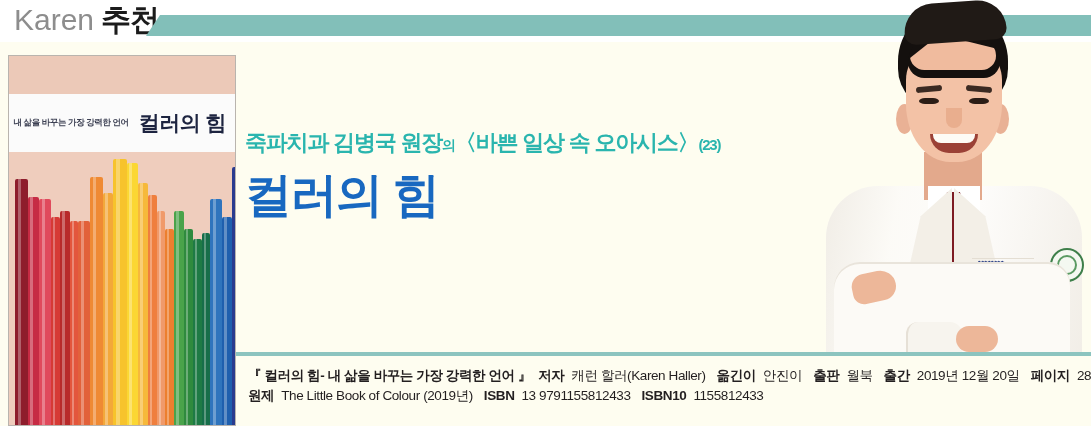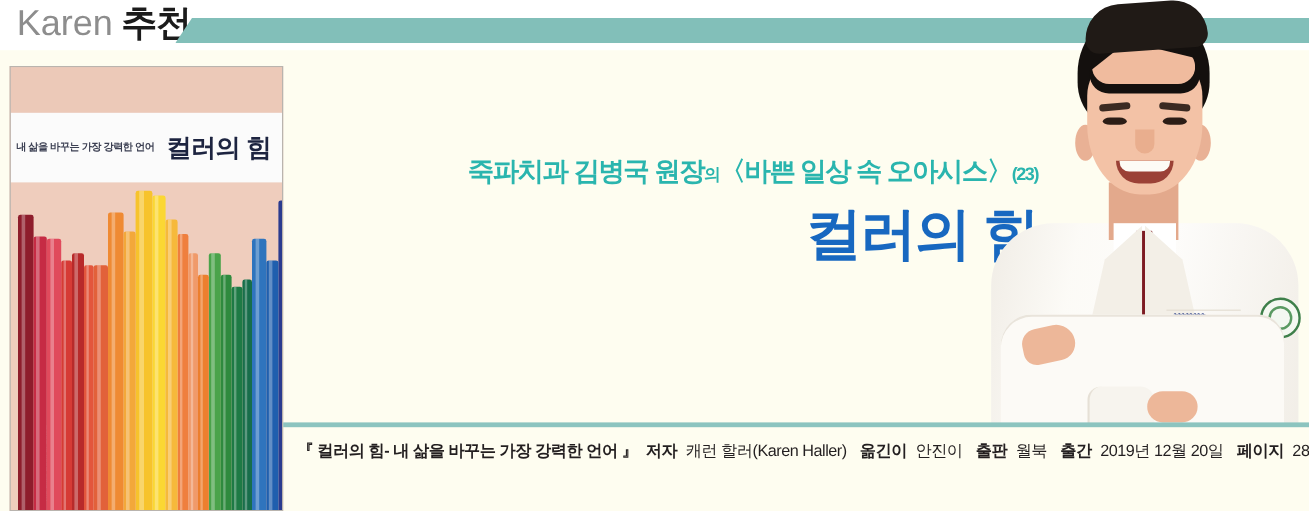--- a/index.html
+++ b/index.html
@@ -141,7 +141,7 @@
     position: absolute;
     left: 245px; top: 130px;
     width: 620px;
-    text-align: right;
+    text-align: left;
   }
   .eyebrow {
     font-size: 22px;

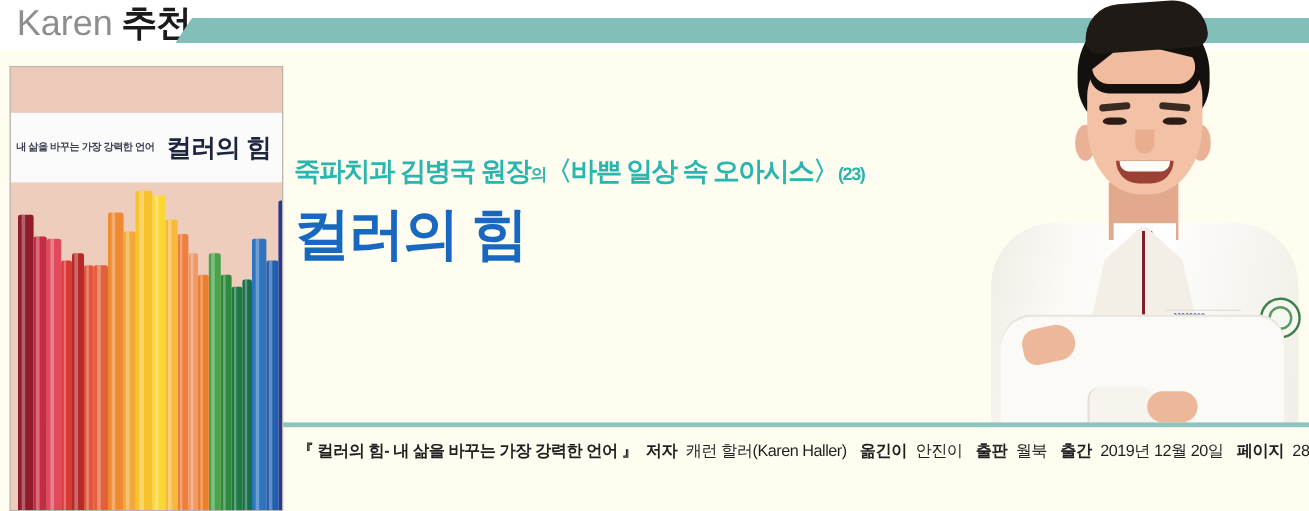--- a/index.html
+++ b/index.html
@@ -478,6 +478,9 @@
     <div class="row">
       <b class="bracket">『 컬러의 힘- 내 삶을 바꾸는 가장 강력한 언어 』</b><span class="sep"></span><b>저자</b><span class="sep"></span><span>캐런 할러(Karen Haller)</span><span class="sep-wide"></span><b>옮긴이</b><span class="sep"></span><span>안진이</span><span class="sep-wide"></span><b>출판</b><span class="sep"></span><span>월북</span><span class="sep-wide"></span><b>출간</b><span class="sep"></span><span>2019년 12월 20일</span><span class="sep-wide"></span><b>페이지</b><span class="sep"></span><span>284</span>
     </div>
+    <div class="row">
+      <b>원제</b><span class="sep"></span><span>The Little Book of Colour (2019년)</span><span class="sep-wide"></span><b>ISBN</b><span class="sep"></span><span>13 9791155812433</span><span class="sep-wide"></span><b>ISBN10</b><span class="sep"></span><span>1155812433</span>
+    </div>
   </div>
 
 </div>

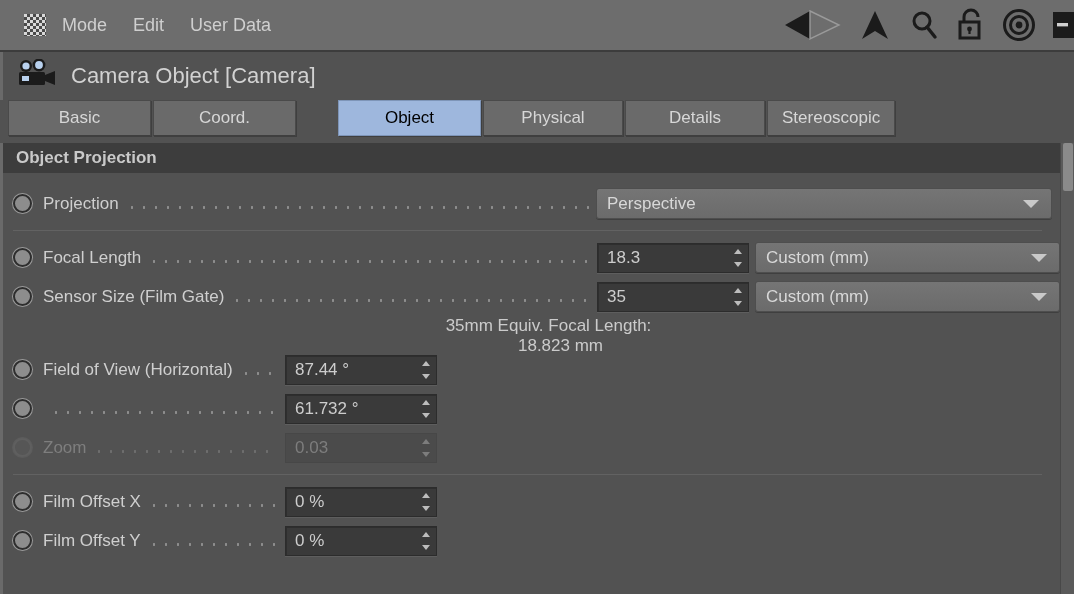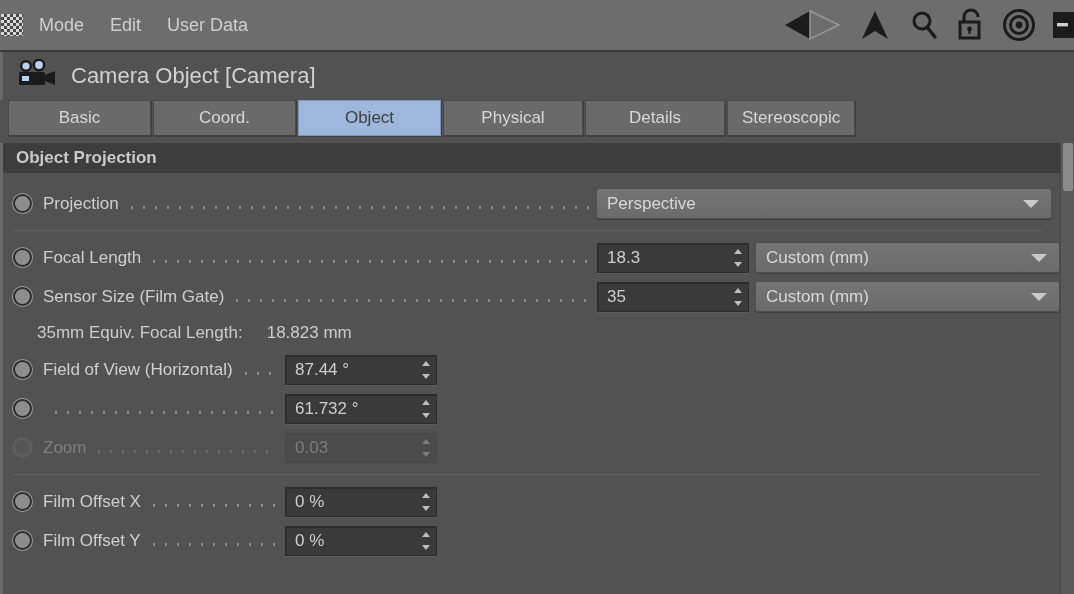--- a/index.html
+++ b/index.html
@@ -26,7 +26,7 @@
     border-bottom: 2px solid #3c3c3c;
     display: flex;
     align-items: center;
-    padding-left: 1px;
+    padding-left: 24px;
   }
   .grip {
     width: 22px; height: 22px;

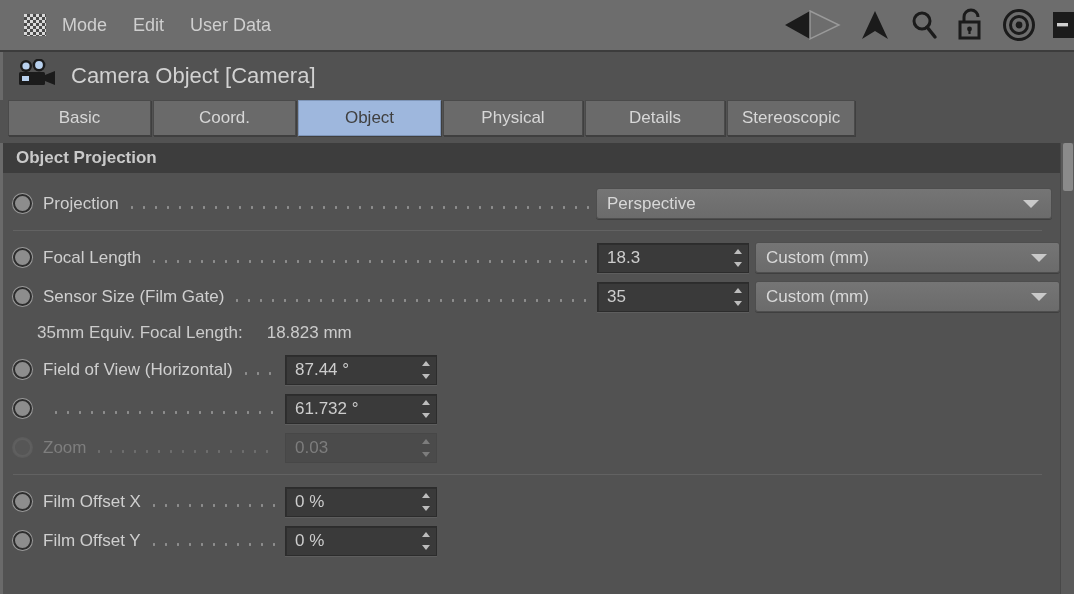--- a/index.html
+++ b/index.html
@@ -100,8 +100,9 @@
   .tab.wide-details { min-width: 140px; }
   .tab.active {
     background: #9eb7dd;
-    color: #404040;
+    color: #000000;
     border-color: #7e95b8;
+    margin-left: 40px;
   }
   .tabbar-gap { height: 7px; background: #525252; }
 

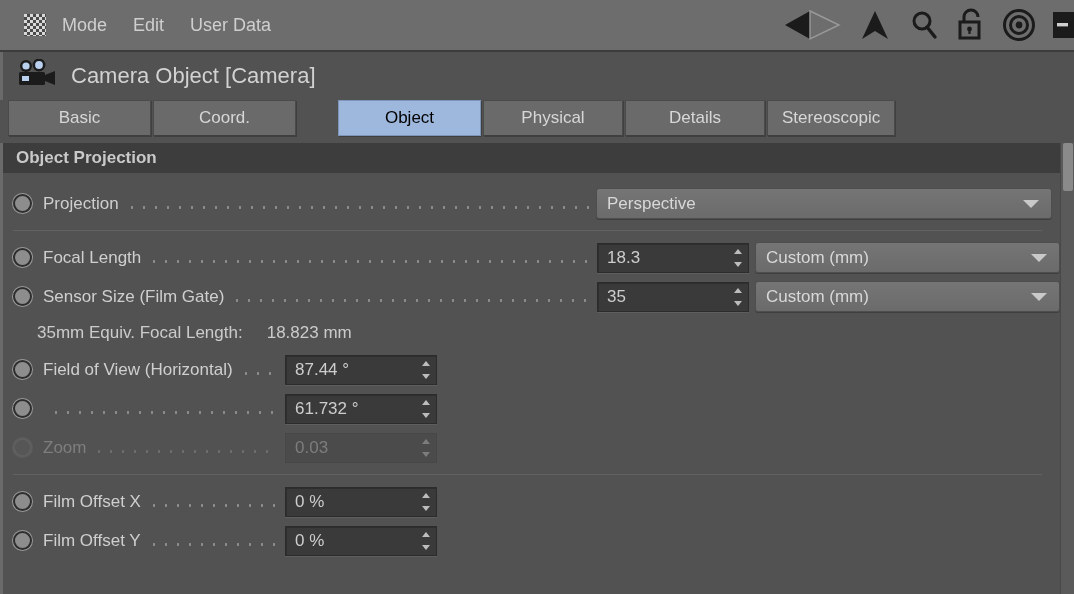--- a/index.html
+++ b/index.html
@@ -255,6 +255,7 @@
     font-size: 17px;
     color: #cbcbcb;
     white-space: nowrap;
+    flex-direction: column;
   }
   .inforow .ival { margin-left: 24px; }
 

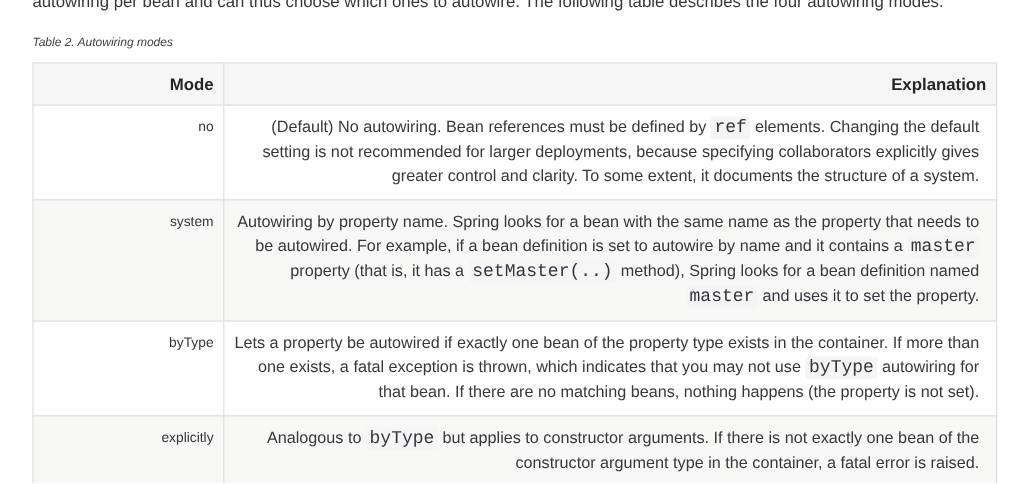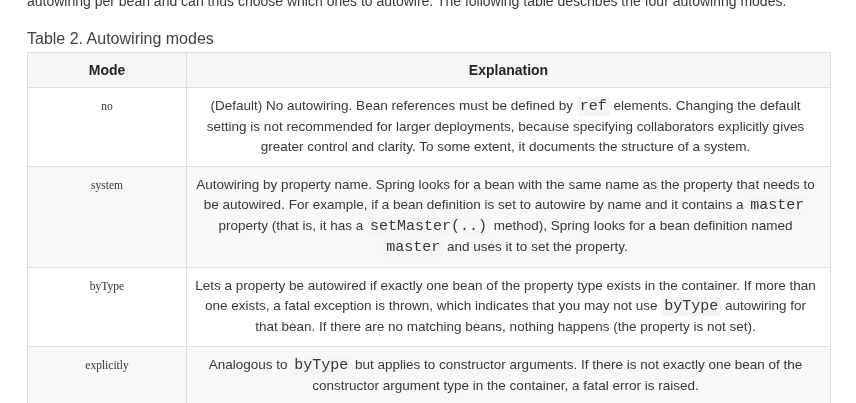--- a/index.html
+++ b/index.html
@@ -37,7 +37,8 @@
     position: absolute;
     top: 30px;
     left: 27px;
-    font-size: 16px;
+    font-size: 10px;
+    font-style: italic;
     color: var(--caption-text);
   }
   table.autowiring-table {

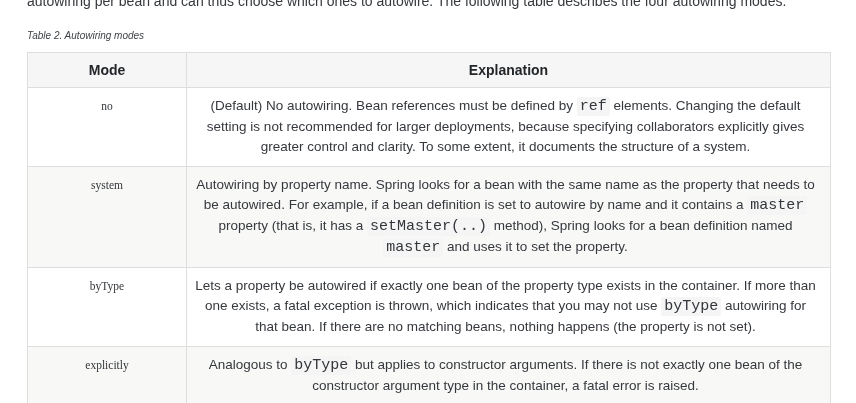--- a/index.html
+++ b/index.html
@@ -54,7 +54,7 @@
   table.autowiring-table td {
     border: 1px solid var(--border);
     vertical-align: top;
-    text-align: center;
+    text-align: right;
   }
   th.col-mode, td.mode { width: 159px; }
   table.autowiring-table th {

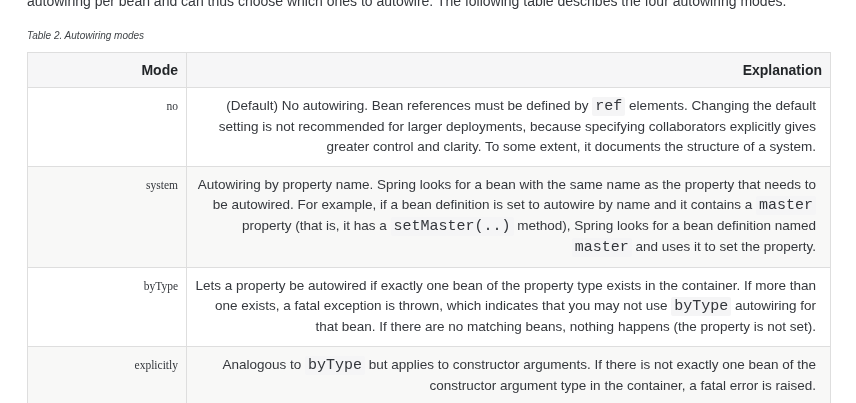--- a/index.html
+++ b/index.html
@@ -66,7 +66,7 @@
     height: 35px;
   }
   td.mode {
-    font-family: Liberation Serif, serif;
+    font-family: Liberation Sans, sans-serif;
     font-size: 11.5px;
     color: var(--code-text);
     padding: 10px 8px 9px 8px;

::::

▶ **Problem to work on**
Out of the records above, set down only the lines from the one that contains "-255,6 +255,7 @@" through the one that contains "-66,7 +66,7 @@", unchanged and without the pictures.

▶ **Solution to this problem**
@@ -255,6 +255,7 @@
     font-size: 17px;
     color: #cbcbcb;
     white-space: nowrap;
+    flex-direction: column;
   }
   .inforow .ival { margin-left: 24px; }
 

--- a/index.html
+++ b/index.html
@@ -37,7 +37,8 @@
     position: absolute;
     top: 30px;
     left: 27px;
-    font-size: 16px;
+    font-size: 10px;
+    font-style: italic;
     color: var(--caption-text);
   }
   table.autowiring-table {

--- a/index.html
+++ b/index.html
@@ -54,7 +54,7 @@
   table.autowiring-table td {
     border: 1px solid var(--border);
     vertical-align: top;
-    text-align: center;
+    text-align: right;
   }
   th.col-mode, td.mode { width: 159px; }
   table.autowiring-table th {

--- a/index.html
+++ b/index.html
@@ -66,7 +66,7 @@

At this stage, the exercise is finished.